A Democratic lawmaker has accused Halliburton, the Texas oil services company once run by Vice President Dick Cheney, of overcharging the government for gasoline the firm imports into Iraq.

Halliburton subsidiary Kellogg Brown & Root has a contract with the US Army Corps of Engineers to rebuild Iraq’s oil sector, which has included importing gasoline products in short supply to the oil-rich nation.

Waxman said army documents showed that as of Sept. 18, the United States had paid Halliburton $300 million to import about 190 million gallons of gasoline into Iraq.

Halliburton charged an average price of $1.59 per gallon, excluding the company’s fee of 2 percent to 7 percent, said Waxman.

He said the average wholesale cost of gasoline during that period in the Middle East was about 71 cents a gallon, a figure an oil industry source told Reuters was accurate. That meant Halliburton was charging more than 90 cents a gallon to transport fuel into Iraq from Kuwait.

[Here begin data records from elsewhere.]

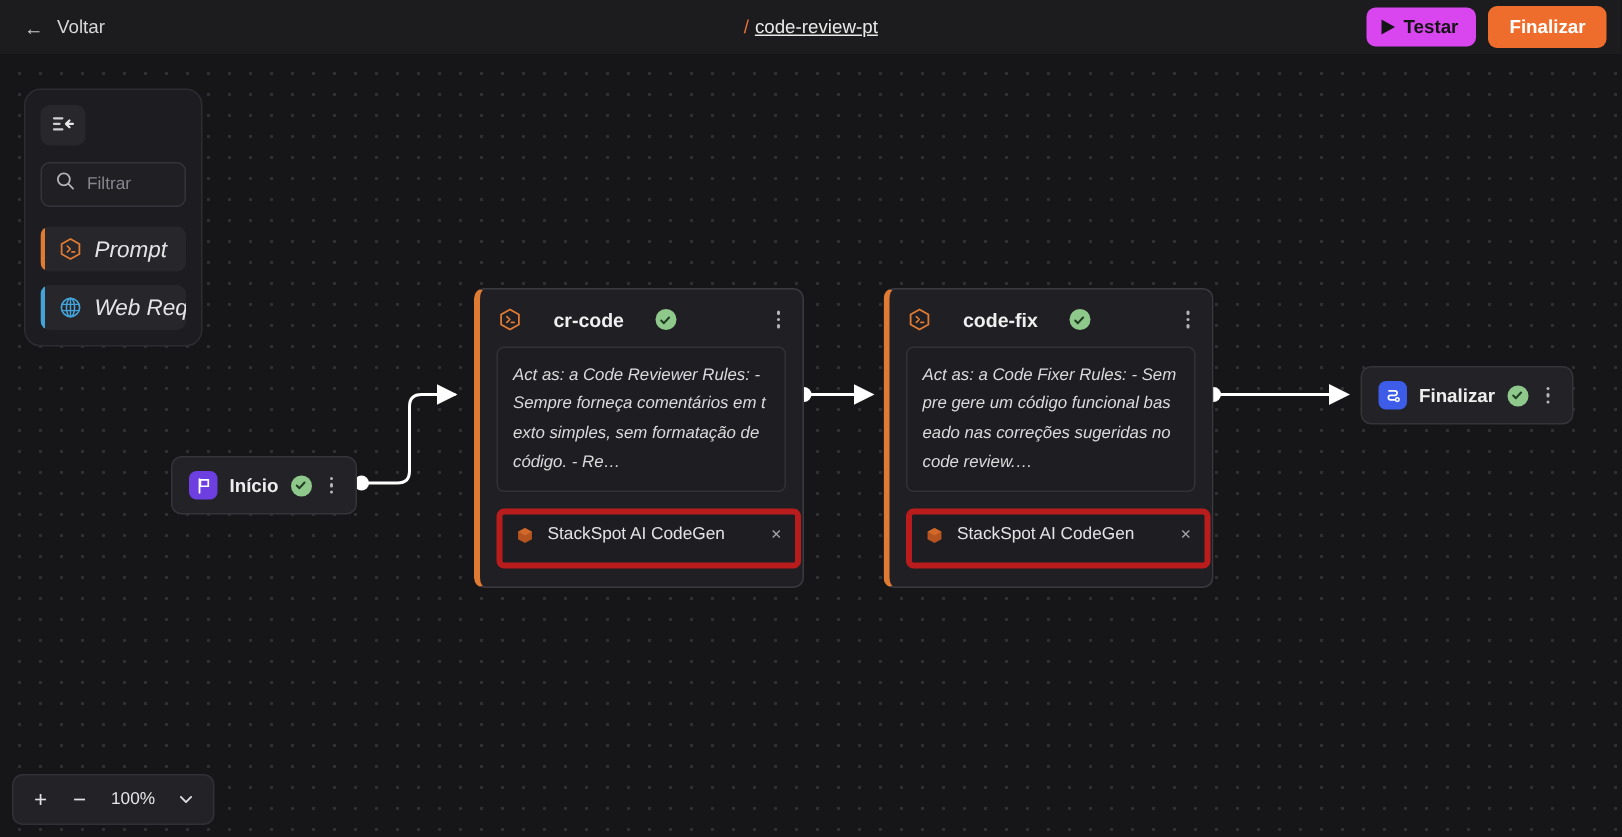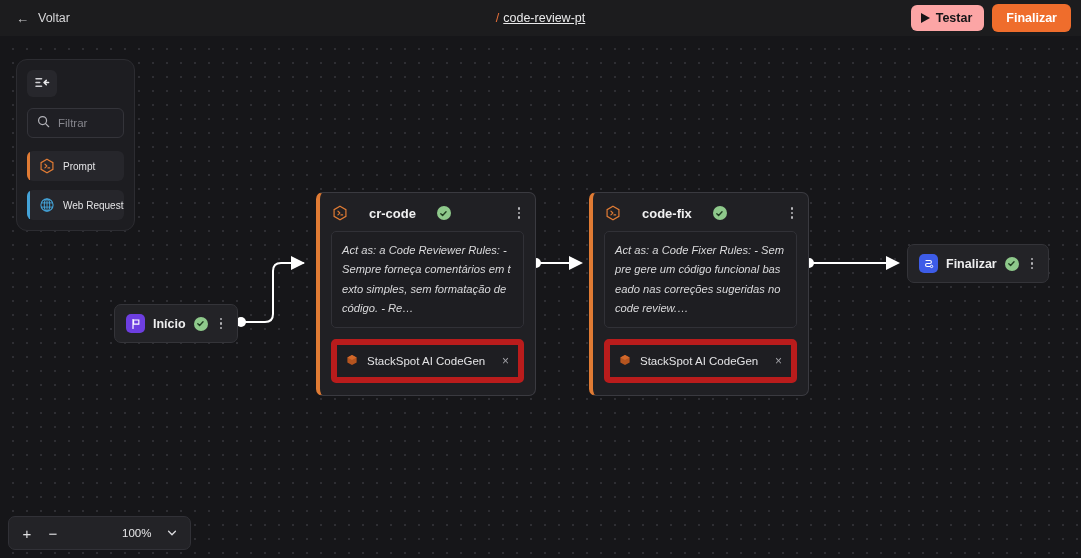--- a/index.html
+++ b/index.html
@@ -31,21 +31,21 @@
   }
   .breadcrumb-inner { display: flex; align-items: baseline; gap: 4px; pointer-events: auto; }
   .bc-slash { color: #e8703a; font-size: 12.5px; }
   .bc-name { color: #e9e9ea; font-size: 12.5px; text-decoration: underline; }
   .header-actions {
     position: absolute; right: 10px; top: 0; height: 36px;
     display: flex; align-items: center; gap: 8px;
   }
   .btn-test {
     display: flex; align-items: center; gap: 6px;
-    background: #fca5a5; color: #151517;
+    background: #d946ef; color: #151517;
     font-size: 12.5px; font-weight: bold;
     border-radius: 6px; padding: 6px 12px 6px 10px;
     cursor: pointer; border: none;
   }
   .play-tri {
     width: 0; height: 0;
     border-left: 9px solid #151517;
     border-top: 5.5px solid transparent;
     border-bottom: 5.5px solid transparent;
   }
@@ -117,23 +117,23 @@
 
   .card-body {
     margin: 0 11px; padding: 9px 10px;
     border: 1px solid #313137; border-radius: 5px;
     background: #1e1e22;
     color: #d9d9db; font-size: 11.2px; line-height: 1.72;
     word-break: break-all;
     font-style: italic;
   }
   .card-chip {
-    display: flex; align-items: center; gap: 9px;
-    margin: 11px 11px 12px 11px; padding: 7px 9px;
-    border: 6px solid #b91c1c; border-radius: 5px;
+    display: flex; gap: 9px;
+    margin: 11px 1px 12px 11px; padding: 7px 9px;
+    border: 4px solid #b91c1c; border-radius: 5px;
     background: #1e1e22;
   }
   .chip-label { color: #e3e3e5; font-size: 11.5px; }
   .chip-x { margin-left: auto; color: #a2a2a7; font-size: 12px; cursor: pointer; line-height: 1; }
 
   
   .panel {
     position: absolute; left: 16px; top: 23px;
     width: 119px;
     background: #1d1d21; border: 1px solid #2c2c31;
@@ -163,37 +163,37 @@
     height: 30px; padding: 0 8px; margin-bottom: 9px;
     cursor: grab; position: relative; overflow: hidden;
   }
   .palette-item:last-child { margin-bottom: 0; }
   .palette-item::before {
     content: ""; position: absolute; left: 0; top: 0; bottom: 0; width: 2.5px;
   }
   .pi-prompt::before { background: #e07b34; }
   .pi-web::before    { background: #44a3d8; }
   .pi-cond::before   { background: #d44aa0; }
-  .pi-label { color: #e4e4e6; font-size: 10px; white-space: nowrap; }
+  .pi-label { color: #e4e4e6; font-size: 15px; white-space: nowrap; font-style: italic; }
   .pi-icon { width: 16px; height: 16px; flex: 0 0 auto; margin-left: 4px; }
 
   
   .zoombar {
     position: absolute; left: 8px; bottom: 8px;
     display: flex; align-items: center; gap: 2px;
     background: #232327; border: 1px solid #313137;
     border-radius: 7px; padding: 4px 6px;
     z-index: 30;
   }
   .zb-btn {
     width: 24px; height: 24px; display: flex; align-items: center; justify-content: center;
     color: #e0e0e2; font-size: 15px; cursor: pointer; background: none; border: none;
     font-family: "Liberation Sans", sans-serif; line-height: 1;
   }
-  .zb-level { color: #e6e6e8; font-size: 11.5px; padding: 0 7px; cursor: default; margin-left: 48px; }
+  .zb-level { color: #e6e6e8; font-size: 11.5px; padding: 0 7px; cursor: default; }
 </style>
 </head>
 <body>
 
 <div id="app">
 
   <div class="header">
 
     <div class="back-btn">
       <span class="back-arrow">←</span>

“When we checked with independent experts to see if this fee was reasonable, they were stunned,” said Waxman, adding a reasonable transport cost would be 10 to 25 cents per gallon, especially as the US military was providing security.

Waxman sent a letter on Wednesday to the White House Office of Management and Budget complaining KBR was overcharging for petroleum products.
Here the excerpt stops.